Euro NCAP überarbeitet seine Bewertung von Fahrerassistenzsystemen. Der Hintergrund: ADAS sind inzwischen in Europa vorgeschrieben, viele Fahrer empfinden sie jedoch als störend, aufdringlich und zu laut.
Dank der GSR2-Verordnung sind Neuwagen heute mit intelligenten Geschwindigkeitsbegrenzern, Spurhalteassistenten, automatischer Notbremsung und weiteren Funktionen ausgestattet. Eine Umfrage von Thatcham Research zeigt: 82 Prozent der britischen Fahrer fühlen sich mit ADAS sicherer, aber fast ein Viertel bezeichnet die Systeme als ablenkend oder aufdringlich. Manche schalten sie gleich nach dem Start aus.
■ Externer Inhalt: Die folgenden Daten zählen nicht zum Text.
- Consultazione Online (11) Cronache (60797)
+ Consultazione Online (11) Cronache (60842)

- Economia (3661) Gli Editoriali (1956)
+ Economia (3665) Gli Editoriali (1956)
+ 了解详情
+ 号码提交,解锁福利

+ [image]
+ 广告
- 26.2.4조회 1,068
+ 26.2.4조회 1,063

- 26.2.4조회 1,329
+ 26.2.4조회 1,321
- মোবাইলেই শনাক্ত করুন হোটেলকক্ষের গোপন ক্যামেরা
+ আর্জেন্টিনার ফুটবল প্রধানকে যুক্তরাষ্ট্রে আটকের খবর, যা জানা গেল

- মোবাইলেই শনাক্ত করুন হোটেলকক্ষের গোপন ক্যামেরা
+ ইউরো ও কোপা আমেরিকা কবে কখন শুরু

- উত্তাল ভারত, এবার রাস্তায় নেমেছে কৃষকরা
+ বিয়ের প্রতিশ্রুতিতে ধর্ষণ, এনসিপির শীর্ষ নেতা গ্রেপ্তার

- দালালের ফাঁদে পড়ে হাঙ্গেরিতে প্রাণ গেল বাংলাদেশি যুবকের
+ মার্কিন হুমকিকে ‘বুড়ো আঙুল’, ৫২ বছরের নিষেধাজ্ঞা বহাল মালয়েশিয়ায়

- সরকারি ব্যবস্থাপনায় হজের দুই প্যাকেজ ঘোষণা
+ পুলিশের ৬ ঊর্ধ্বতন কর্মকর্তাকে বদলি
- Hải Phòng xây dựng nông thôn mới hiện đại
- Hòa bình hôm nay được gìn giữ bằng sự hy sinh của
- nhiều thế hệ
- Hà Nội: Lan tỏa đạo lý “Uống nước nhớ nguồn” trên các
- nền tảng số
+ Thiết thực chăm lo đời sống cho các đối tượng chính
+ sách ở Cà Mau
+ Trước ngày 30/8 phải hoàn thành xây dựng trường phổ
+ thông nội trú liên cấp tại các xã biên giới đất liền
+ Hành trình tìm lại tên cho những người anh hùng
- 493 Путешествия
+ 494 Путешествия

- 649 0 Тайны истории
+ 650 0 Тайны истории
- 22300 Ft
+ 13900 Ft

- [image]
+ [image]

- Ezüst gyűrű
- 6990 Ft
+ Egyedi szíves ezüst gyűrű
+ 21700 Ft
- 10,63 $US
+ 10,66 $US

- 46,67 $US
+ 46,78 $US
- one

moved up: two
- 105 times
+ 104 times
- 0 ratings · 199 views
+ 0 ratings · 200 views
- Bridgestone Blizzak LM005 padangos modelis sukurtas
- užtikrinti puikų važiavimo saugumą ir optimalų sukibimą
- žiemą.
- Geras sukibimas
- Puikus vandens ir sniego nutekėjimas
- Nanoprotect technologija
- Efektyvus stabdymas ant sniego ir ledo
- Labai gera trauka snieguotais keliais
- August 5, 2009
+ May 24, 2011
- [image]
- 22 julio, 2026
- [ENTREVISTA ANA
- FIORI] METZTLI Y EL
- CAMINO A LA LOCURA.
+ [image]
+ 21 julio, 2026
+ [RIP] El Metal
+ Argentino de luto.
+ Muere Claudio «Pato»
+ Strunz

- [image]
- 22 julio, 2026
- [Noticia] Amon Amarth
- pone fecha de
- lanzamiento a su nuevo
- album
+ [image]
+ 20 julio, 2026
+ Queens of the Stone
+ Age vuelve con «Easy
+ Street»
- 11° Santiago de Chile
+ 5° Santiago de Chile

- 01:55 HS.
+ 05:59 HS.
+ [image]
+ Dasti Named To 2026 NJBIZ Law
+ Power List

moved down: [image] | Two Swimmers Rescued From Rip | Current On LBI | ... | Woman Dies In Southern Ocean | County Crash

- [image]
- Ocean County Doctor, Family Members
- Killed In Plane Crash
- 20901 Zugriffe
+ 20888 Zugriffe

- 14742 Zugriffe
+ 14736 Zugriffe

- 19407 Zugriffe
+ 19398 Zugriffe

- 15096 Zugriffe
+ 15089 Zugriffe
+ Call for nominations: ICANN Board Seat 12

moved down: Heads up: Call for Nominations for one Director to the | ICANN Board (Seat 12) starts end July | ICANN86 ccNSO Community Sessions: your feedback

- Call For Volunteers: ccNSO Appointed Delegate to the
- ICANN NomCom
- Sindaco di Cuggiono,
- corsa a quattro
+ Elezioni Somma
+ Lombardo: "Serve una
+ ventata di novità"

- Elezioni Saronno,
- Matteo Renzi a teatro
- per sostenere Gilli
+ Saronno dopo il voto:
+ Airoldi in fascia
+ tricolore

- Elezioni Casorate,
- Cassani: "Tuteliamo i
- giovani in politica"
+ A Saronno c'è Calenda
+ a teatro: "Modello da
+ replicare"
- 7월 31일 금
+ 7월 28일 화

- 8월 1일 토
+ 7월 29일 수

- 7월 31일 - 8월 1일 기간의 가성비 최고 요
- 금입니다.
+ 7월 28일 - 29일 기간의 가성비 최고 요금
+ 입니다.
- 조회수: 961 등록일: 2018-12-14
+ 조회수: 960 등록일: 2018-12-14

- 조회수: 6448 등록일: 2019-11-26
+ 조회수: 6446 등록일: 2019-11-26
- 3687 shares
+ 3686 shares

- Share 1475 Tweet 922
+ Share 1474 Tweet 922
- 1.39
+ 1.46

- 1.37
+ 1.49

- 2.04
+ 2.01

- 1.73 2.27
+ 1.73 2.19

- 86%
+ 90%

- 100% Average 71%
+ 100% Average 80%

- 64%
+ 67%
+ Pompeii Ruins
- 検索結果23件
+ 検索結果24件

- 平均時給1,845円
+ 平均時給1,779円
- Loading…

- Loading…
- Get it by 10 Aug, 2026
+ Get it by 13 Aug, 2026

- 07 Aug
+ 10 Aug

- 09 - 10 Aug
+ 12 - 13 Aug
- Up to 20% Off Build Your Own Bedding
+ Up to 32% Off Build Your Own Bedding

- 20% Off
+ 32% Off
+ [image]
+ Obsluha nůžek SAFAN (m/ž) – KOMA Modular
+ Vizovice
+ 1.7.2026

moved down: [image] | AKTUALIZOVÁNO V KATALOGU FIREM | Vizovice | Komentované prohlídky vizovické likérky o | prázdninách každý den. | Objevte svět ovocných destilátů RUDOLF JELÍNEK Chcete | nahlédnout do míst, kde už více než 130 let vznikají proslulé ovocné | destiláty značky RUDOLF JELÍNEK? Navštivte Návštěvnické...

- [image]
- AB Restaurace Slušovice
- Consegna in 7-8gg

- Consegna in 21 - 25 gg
Der nächste Schritt aus Sicht von Euro NCAP: Die Systeme müssen sich an den einzelnen Fahrer anpassen. Der Spurhalteassistent sollte etwa nicht eingreifen, wenn der Fahrer das Auto aufmerksam lenkt. Und die Überwachung sollte nicht jedes Mal mahnen, wenn der Fahrer kurz die Temperatur einstellt oder das Radio ausschaltet. Der Assistent muss unterscheiden können zwischen gefährlicher Ablenkung und normalen Handlungen am Steuer.
Auch intelligentere Schutzsysteme sind in Planung. Innenkameras erkennen künftig falsches Anschnallen, Füße auf dem Armaturenbrett oder zu geringen Abstand zum Airbag. Sicherheitsgurte und Airbags passen sich dann präziser an Größe, Statur und Sitzposition des Insassen an.
Noch in diesem Jahr beginnt Euro NCAP mit Tests von ADAS auf öffentlichen Straßen. Jedes Testfahrzeug legt rund 1.930 Kilometer in mindestens drei europäischen Ländern zurück. Sensoren zeichnen Fehler bei der Zeichenerkennung, Fehlbremsungen und das Verhalten der Spurhaltefunktion auf.
Für die Fahrer könnte das das Ende einer Ära unnötiger Warnsignale bedeuten. Sicherheit soll unterstützen – und nicht dazu führen, dass man nach dem Ausschaltknopf sucht.